Eco di Bergamo 1 maggio 2015

“No, questa è un’idea sbagliata che si fanno i mass media. Il rapporto personale tra me e Landini è buono e cordiale” .Eppure Marco Bentivogli, da novembre 2014 Segretario Generale della Fim-Cisl nazionale, non è tenero con i colleghi della Fiom, tanto da definire la coalizione sociale “un progetto di apprendistato preelettorale”.

C’è una vertenza, quella della Franco Tosi di Legnano, che sta tenendo con il fiato sospeso i 346 dipendenti dell’azienda in amministrazione straordinaria. E i lavoratori hanno bocciato l’intesa firmata da Fim e Uilm, non dalla Fiom.

“E’ stato bocciato l’accordo sindacale di rilancio dell’attività attraverso la cessione dell’azienda alla Bruno Presezzi. Ma c’è da dire che a quel referendum l’astensione è stata superiore ai voti contrari (hanno votato in 219,122 i no, 97 i si, ndr)”.

Beh, è nelle cose che non tutti vadano a votare.

“Certo, conta chi partecipa. Ma qui ha giocato l’asse Fiom-Lega e il clichè della paura che agita rispetto al futuro dell’azienda”.

E’ sicuro che la postilla sulla trasformazione dei contratti a tempo indeterminato in contratti a tutele crescenti non abbia influito?

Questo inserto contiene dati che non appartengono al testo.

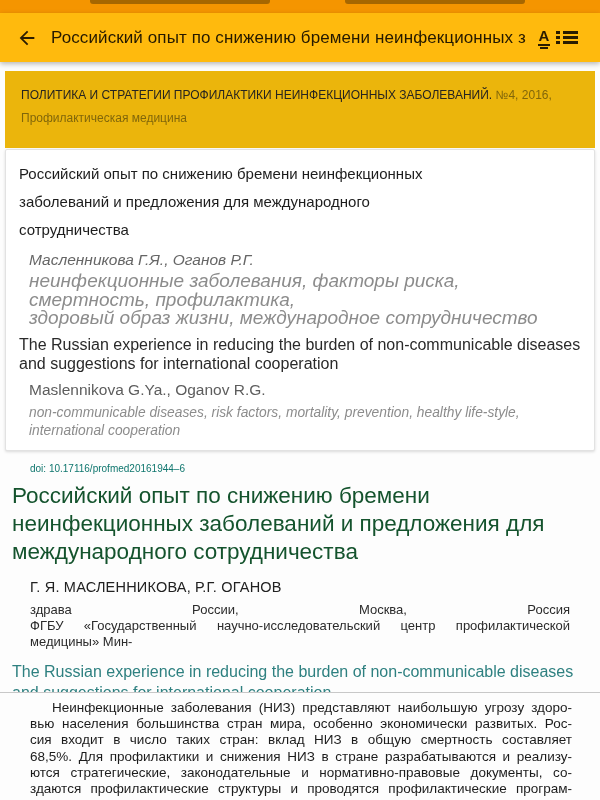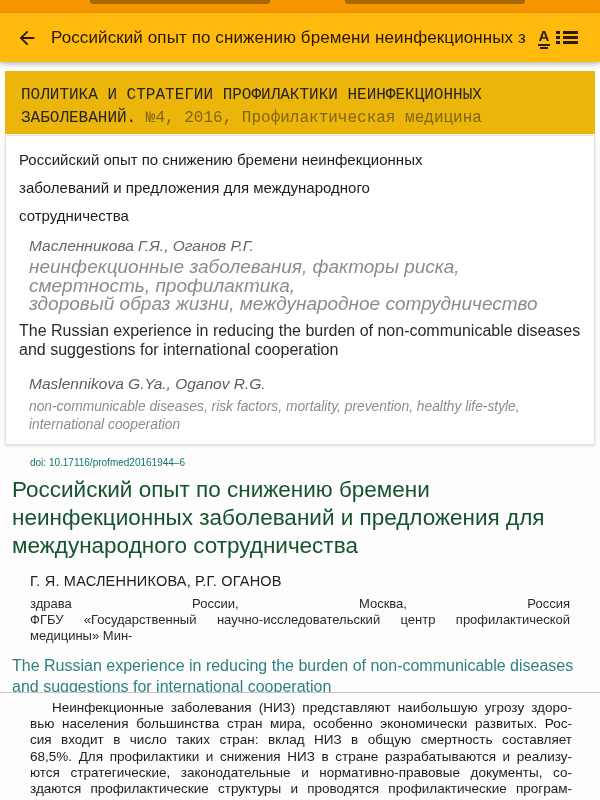--- a/index.html
+++ b/index.html
@@ -29,7 +29,7 @@
   .toc-bar { flex:1; height:3px; background:#2a1c00; margin-left:3px; }
 
   
-  .banner { margin:9px 5px 0; background:#ebb50c; padding:13px 16px 4px; font-size:16px; line-height:23px;font-family:Liberation Mono, monospace; }
+  .banner { margin:9px 5px 0; background:#ebb50c; padding:13px 16px 18px; font-size:12px; line-height:23px; }
   .banner-cat { color:#262420; }
   .banner-issue { color:rgba(40,36,10,.55); }
 

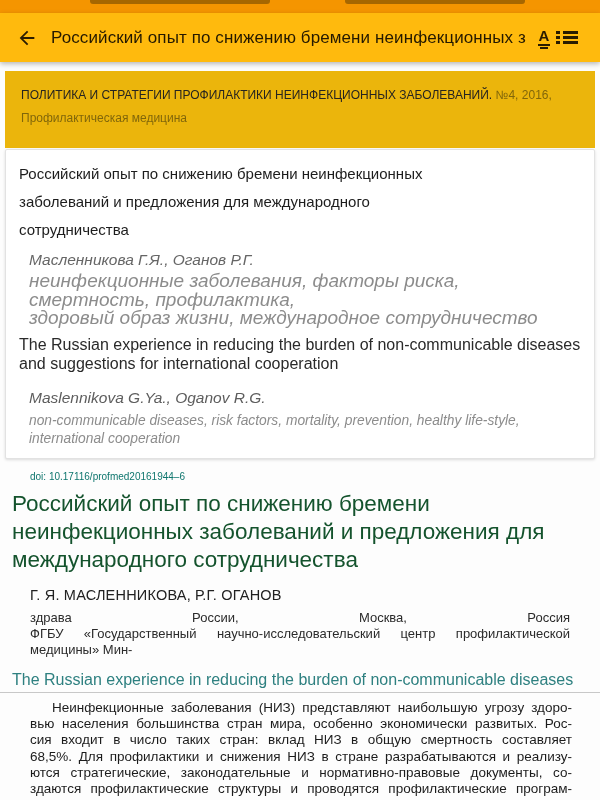--- a/index.html
+++ b/index.html
@@ -41,7 +41,7 @@
   .card-authors-ru { margin:6px 0 0 10px; font-style:italic; font-size:15.5px; line-height:19px; color:#666666; }
   .card-kw-ru { margin:3px 0 0 10px; font-style:italic; font-size:19px; line-height:18.5px; color:#8c8c8c; }
   .card-title-en { margin-top:7px; font-size:16px; line-height:19.5px; color:#2a2a2a; }
-  .card-authors-en { margin:14px 0 0 10px; font-style:italic; font-size:15.5px; line-height:19px; color:#5d5d5d; }
+  .card-authors-en { margin:6px 0 0 10px; font-size:15.5px; line-height:19px; color:#5d5d5d; }
   .card-kw-en { margin:4px 0 0 10px; font-style:italic; font-size:15px; line-height:18.5px; color:#8c8c8c;
                 transform:scaleX(.92); transform-origin:left top; }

“No, tanto che nell’intesa abbiamo inserito degli aspetti migliorativi rispetto alla legge. Quella della Fiom è solo una battaglia ideologica e di immagine rispetto alla contesa politica. Le faccio un esempio: i lavoratori Indesit sono passati all’americana Whirlpool con i criteri previsti dalle norme ante Job act, ma la multinazionale ora li vuole licenziare. Riguardo alla Tosi, la nostra intenzione è quella di far tornare i lavoratori a votare, spiegando bene i contenuti dell’accordo. Perché per ora il risultato ottenuto con la bocciatura è l’apertura della mobilità per tutti i dipendenti”.

Ha nominato Indesit il “bianco” in Italia non rischia di fare la fine del tessile, riducendo drasticamente la sua presenza?

“Ci sta andando vicino. Vent’anni fa c’erano stabilimenti di elettrodomestici in tutto il paese. Oggi sono rimaste Whirlpool ed Electrolux, quest’ultima fortemente ridimensionata dalle pesanti ristrutturazioni. Il punto è che il capitalismo di seconda generazione sta scappando dall’industria”.

Vale a dire?

“Whirlpool è la testimonianza di questo: i Merloni hanno venduto a Indesit ad una multinazionale straniera. C’è un problema di competitività di sistema, ma la sfida è rilanciare l’industria”.

Come metalmeccanici voi siete chiamati al rinnovo del contratto nazionale. Immagina una piattaforma unitaria?

“Per il momento io, Landini e Palombella ci siamo incontrati quattro volte, ma costruire una piattaforma insieme sarà difficile, perché la Fiom non è per una piattaforma dei sogni. Soprattutto in un momento in cui c’è una parte di Confindustria che non aspetta altro che mettere in soffitta il contratto nazionale. E con la Fiom c’è una distanza culturale profonda”.

A proposito di distanze, mi dica un aspetto positivo e un aspetto negativo del Jobs act.

“ Uno dei pregi è l’organicità dell’impianto, che si occupa di diversi aspetti. Ma come Fim confidavamo che le forme contrattuali precarie venissero sfoltite con maggiore coraggio. Nelle aziende metalmeccaniche chiederemo che i contratti atipici vengano trasformati in contratti a tutele crescenti. Non condividiamo la possibilità di procedere a licenziamenti collettiva inserita nel Jobs act e sui disciplinari vanno specificate meglio le casistiche. Il grande buco è che nell’agenda di Renzi manca la partecipazione dei lavoratori alle decisioni strategiche delle aziende, la sola a poter far fare un salto di qualità alle relazioni industriali”.